Comment la série moderne transforme notre vision du petit écran : épisode 3

Le format "série", un phénomène de société.

Du "restau & ciné" au "Netflix & chill"

Cet article est le troisième d'un tryptique. Si vous n'avez pas encore lu le premier ou le second épisode, vous les trouverez respectivement ici et ici.

Au cours de la dernière décennie, l'industrie cinématographique a connu une évolution largement remarquée, et qui a même pu surprendre les professionnels du secteur. Alors que dans les années 90 et au début des années 2000, les séries télévisées à succès existaient certes (il suffit de penser à Friends, qui a été la série la plus regardée des services de streaming l’an dernier, vingt-cinq ans après sa sortie), la grande star de l'écran demeurait le cinéma. Aujourd'hui, bien que le cinéma occupe toujours une place très importante dans la vie de beaucoup de gens, le "petit écran" a pris un rôle beaucoup plus central pour une très grande partie de la population. Avec l'avènement des services de streaming à la demande, cette dynamique n'a fait que s'amplifier. Mais comment sommes-nous passés de "restau & ciné" au "Netflix and chill" en moins d'une décennie?

 

Dernière modification le : 02.04.2021

Des investissements monétaires en forte hausse

Bien sûr, bien qu'il existe des exceptions, comme « Game of Thrones » mentionné dans l’un des précédents épisodes, il reste rare de trouver une émission de télévision ayant la même valeur de production qu'un blockbuster hollywoodien qui a fait ses preuves. Cela dit, l'investissement dans les séries est en constante augmentation, et on en voit clairement les résultats sur le petit écran. En règle générale, les investissements monétaires réalisés sur les marchés américains sont plus élevés que ceux des marchés européens. Le coût moyen d'un épisode "blockbuster" produit aux États-Unis se situe entre 3 et 10 millions de dollars par épisode, tandis que le coût moyen d'un épisode européen oscille entre 800 000 et 1,2 million d'euros1. Ce déséquilibre budgétaire explique en partie la valeur de production plus élevée que les émissions américaines sont capables d'atteindre, et en partie la raison pour laquelle les émissions européennes s'appuient davantage sur le genre "cinéma d'auteur" pour de nombreuses séries produites dans l'Union européenne. 

 


1. LAURICHESSE Hélène (dir.), « Etude préliminaire sur le secteur des séries TV en Europe et dans la région Euro-Méditerranéenne », Toulouse, FIEST, 2018, p.17

Dernière modification le : 02.04.2021

Un investissement émotionnel beaucoup plus élevé

L'autre avantage que les séries ont sur les films, est très clairement une autre forme d'investissement. Il s'agit de l'investissement émotionnel du public. Une série qui s'étend sur vingt épisodes de trente minutes chacun, a une bien plus grande possibilité de développer les personnages, de les étoffer de toutes les façons, de les rendre sympathiques et appréciés par le public.

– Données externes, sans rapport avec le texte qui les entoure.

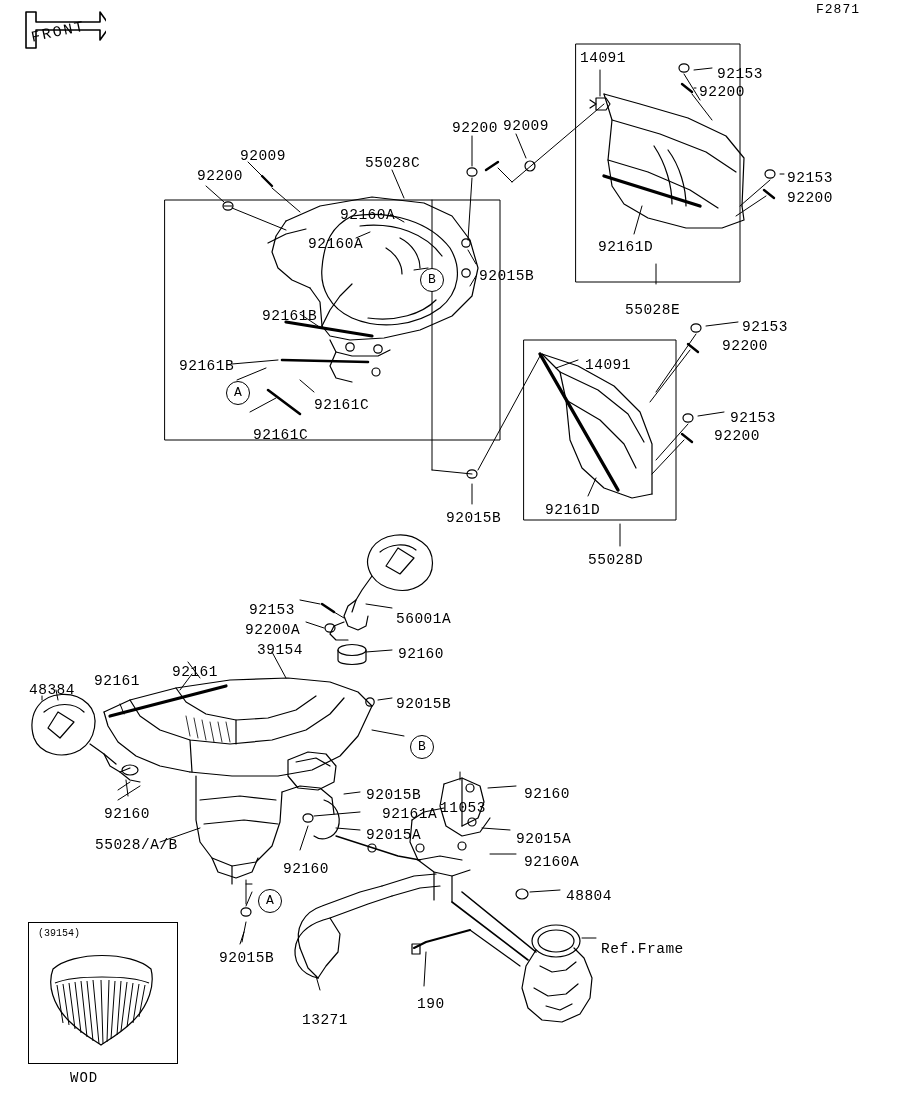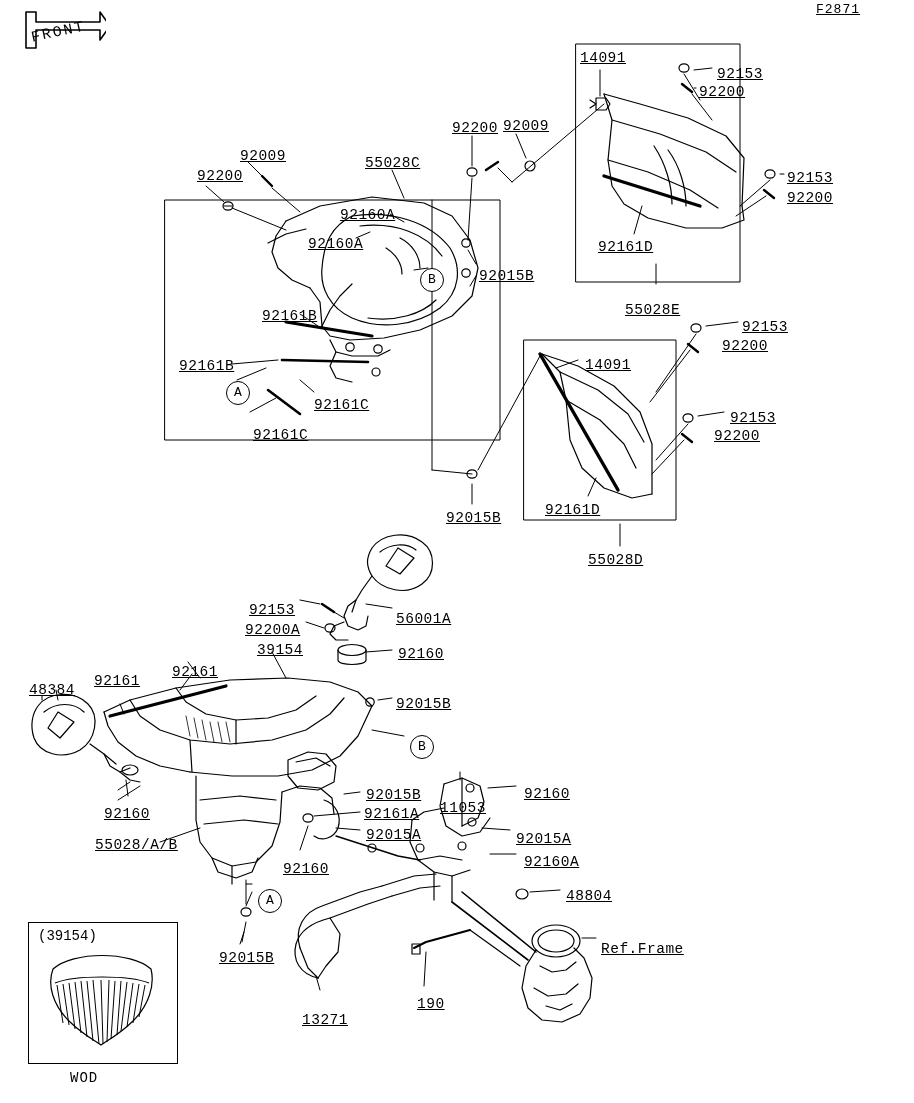"F2871" .lbl { text-decoration: underline -> none }
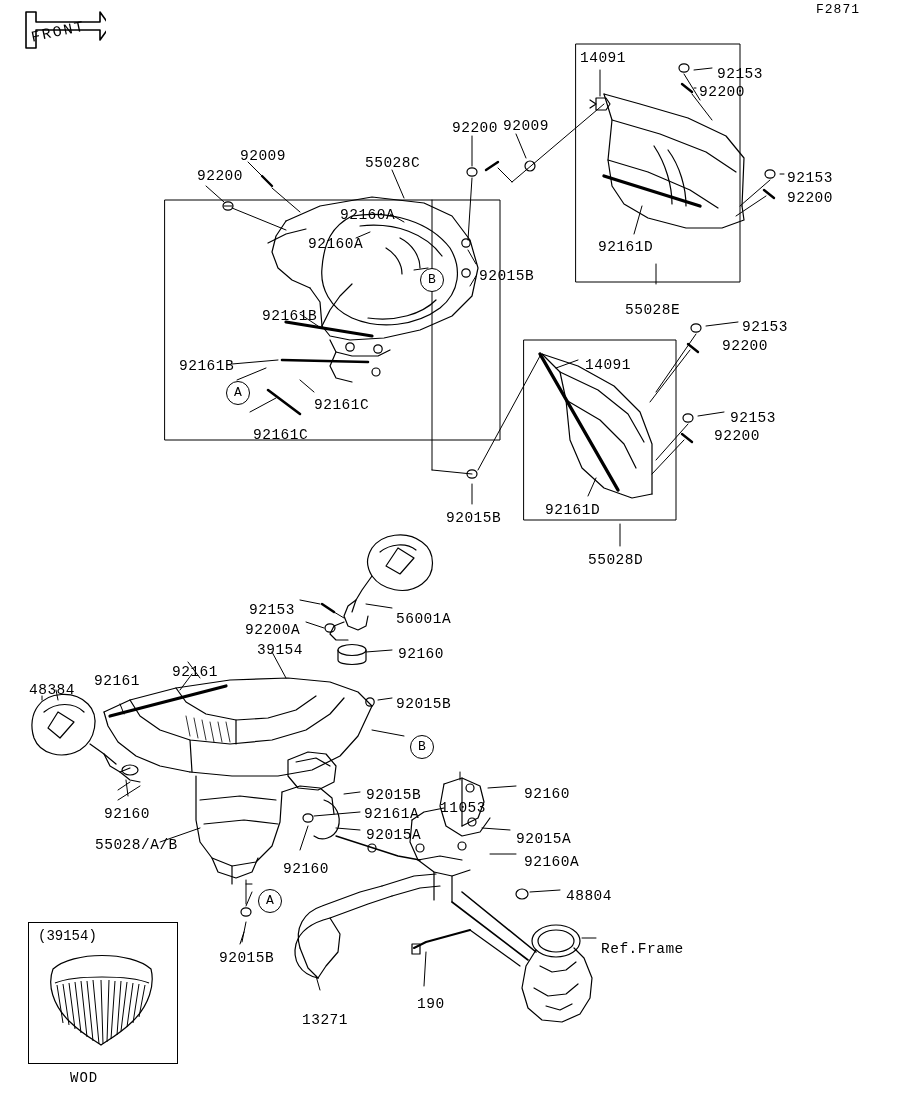"92161A" div.lbl { left: 364px -> 382px }
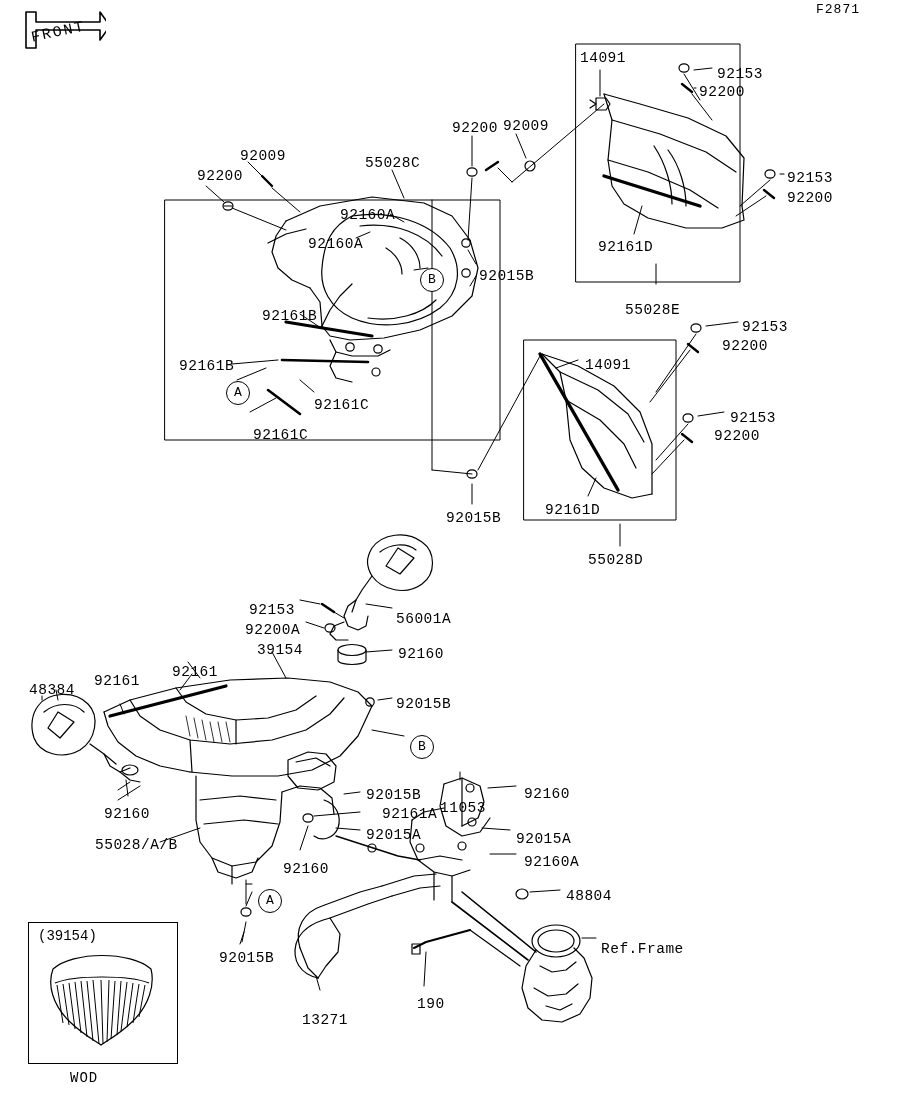"(39154)" .wod-title { font-size: 14px -> 10px }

Les personnages étoffés que le petit écran offre, assurent aussi que les gens reviendront inévitablement à la série, car ils sont investis dans leur vie. Ils veulent savoir ce qui leur arrive. C'est pourquoi ils reviennent sans cesse. Il faut également noter que sous l'influence des services de streaming, une nouvelle façon de consommer le contenu est apparue. On parle évidemment de ce qu'on appelle aujourd'hui le "Binge watching", c'est-à-dire regarder une série entière en une seule séance ou en un petit nombre de séances. Cette nouvelle façon de consommer le contenu a à son tour changé la façon dont les scénaristes créent les spectacles. Comme la série est regardée en succession rapide, il n'est pas nécessaire d'avoir des "cliff-hangers", car il n'est pas nécessaire de forcer les gens à revenir après une pause publicitaire ou pour l'épisode suivant². Les services de diffusion en continu examinent désormais la manière dont leurs émissions sont regardées (que ce soit en mode intensif ou en séances multiples) et adaptent l'écriture en conséquence³. 


2. « L’étude de la production des séries américaines » CSA, 2016.

3. LAURICHESSE Hélène (dir.), « Etude préliminaire sur le secteur des séries TV en Europe et dans la région Euro-Méditerranéenne », Toulouse, FIEST, 2018, p.40

Dernière modification le : 02.04.2021

La fin de notre série.

Tout cela conduit à une sorte de concordance parfaite des circonstances pour l'industrie des séries. La crise sanitaire actuelle n'a fait que s'ajouter à ce phénomène déjà existant. De plus en plus d'acteurs, de producteurs et de réalisateurs affluent vers le petit écran, qui connaît aujourd'hui réellement un âge d'or.